#### [DIRECTIONS FOR THIS TASK]
Write out every line from the listing below where the string "left" is found.
___ RECORDS SUPPLIED
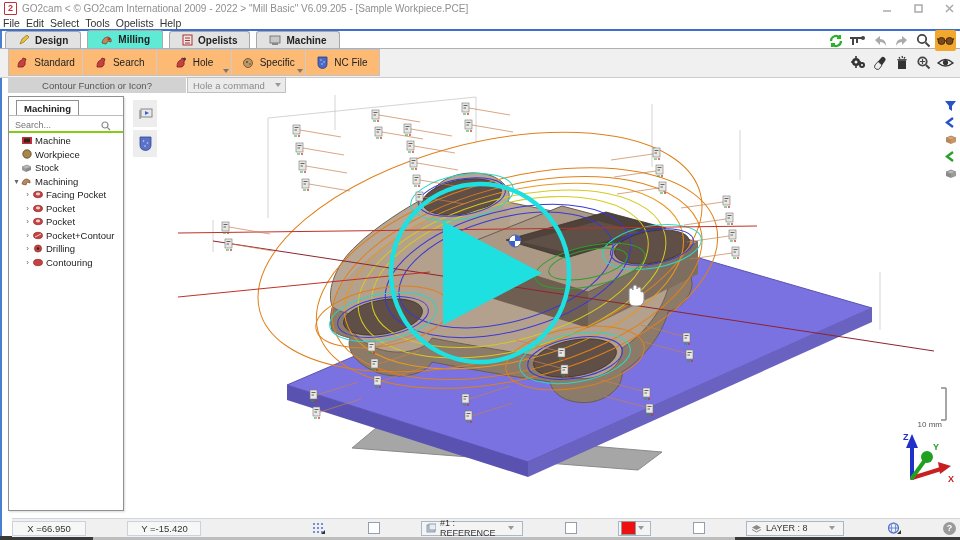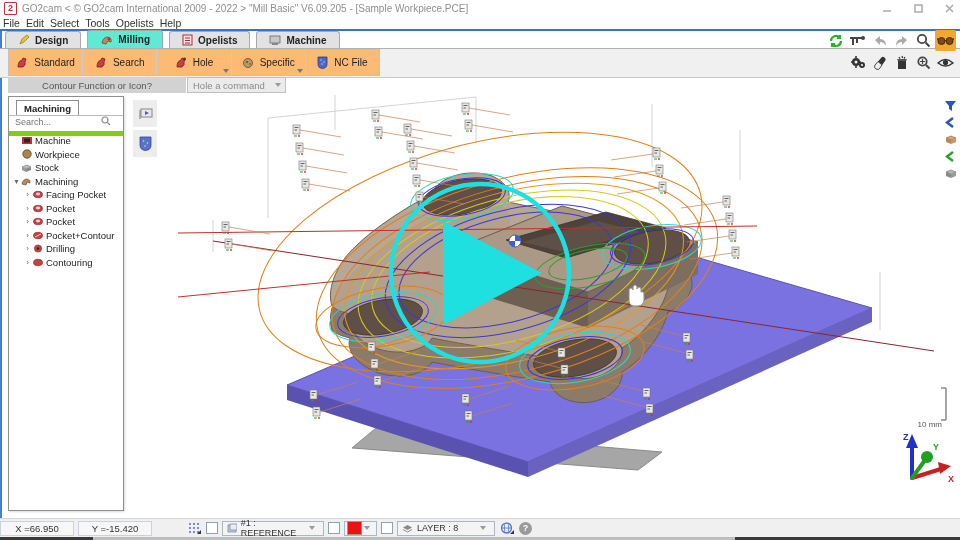--- a/index.html
+++ b/index.html
@@ -51,8 +51,8 @@
   .panel-tab{position:absolute;top:3px;left:7px;height:14px;padding:0 7px;background:#ffffff;
              border:1px solid #8f8f8f;font-size:9.5px;font-weight:bold;display:flex;align-items:center}
   .panel-tabline{position:absolute;top:18px;left:0;right:0;height:1px;background:#bbbbbb}
-  .search-row{position:absolute;top:19px;left:0;right:0;height:15px;border-bottom:5px solid #84cc16;
-              display:flex;align-items:flex-start;padding:0 4px;color:#999;font-size:9px}
+  .search-row{position:absolute;top:19px;left:0;right:0;height:15px;border-bottom:2px solid #84cc16;
+              display:flex;align-items:flex-end;padding:0 4px;color:#999;font-size:9px}
   .search-row input{border:none;outline:none;width:84px;font-size:9px;font-family:"Liberation Sans",sans-serif;color:#666;background:transparent}
   .tree{position:absolute;top:37px;left:0;right:0}
   .tree-row{height:13.5px;display:flex;align-items:center;font-size:9.5px;color:#222}

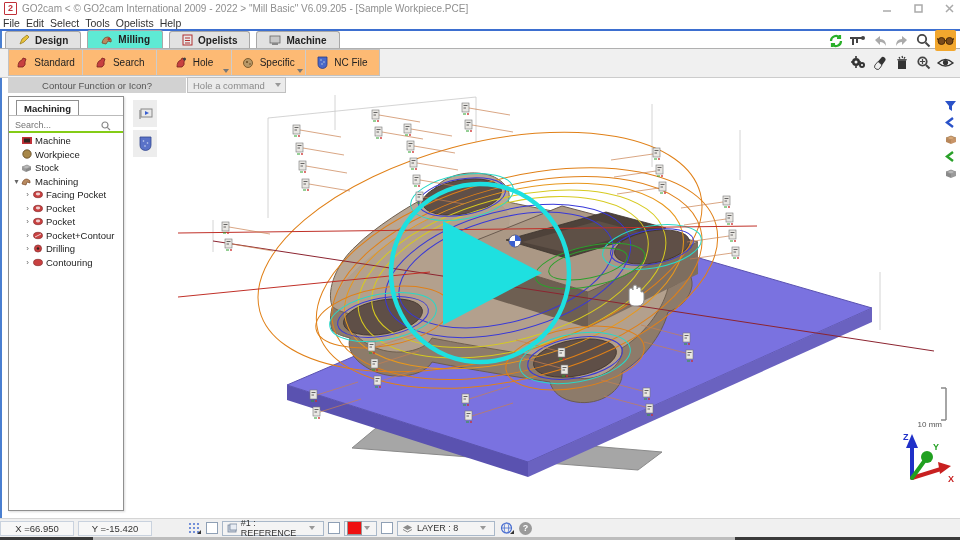--- a/index.html
+++ b/index.html
@@ -69,8 +69,8 @@
   
   #scene{position:absolute;left:0;top:93px;z-index:1}
   
-  .statusbar{position:absolute;left:0;right:0;top:518px;height:18px;background:#f0f0f0;
-             border-top:1px solid #d5d5d5;display:flex;align-items:center;justify-content:flex-start;
+  .statusbar{position:absolute;left:12px;right:0;top:518px;height:18px;background:#f0f0f0;
+             border-top:1px solid #d5d5d5;display:flex;align-items:center;justify-content:space-between;
              gap:4px;padding-right:4px;font-size:9.5px;color:#333;z-index:9}
   .coord-cell{height:13px;border:1px solid #c9d2de;background:#f7f7f7;display:flex;align-items:center;
               justify-content:center;padding:0 7px;min-width:58px}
______
#### [COMPLETED EXERCISE]
   .panel-tab{position:absolute;top:3px;left:7px;height:14px;padding:0 7px;background:#ffffff;
   .panel-tabline{position:absolute;top:18px;left:0;right:0;height:1px;background:#bbbbbb}
-  .search-row{position:absolute;top:19px;left:0;right:0;height:15px;border-bottom:5px solid #84cc16;
+  .search-row{position:absolute;top:19px;left:0;right:0;height:15px;border-bottom:2px solid #84cc16;
   .tree{position:absolute;top:37px;left:0;right:0}
   #scene{position:absolute;left:0;top:93px;z-index:1}
-  .statusbar{position:absolute;left:0;right:0;top:518px;height:18px;background:#f0f0f0;
+  .statusbar{position:absolute;left:12px;right:0;top:518px;height:18px;background:#f0f0f0;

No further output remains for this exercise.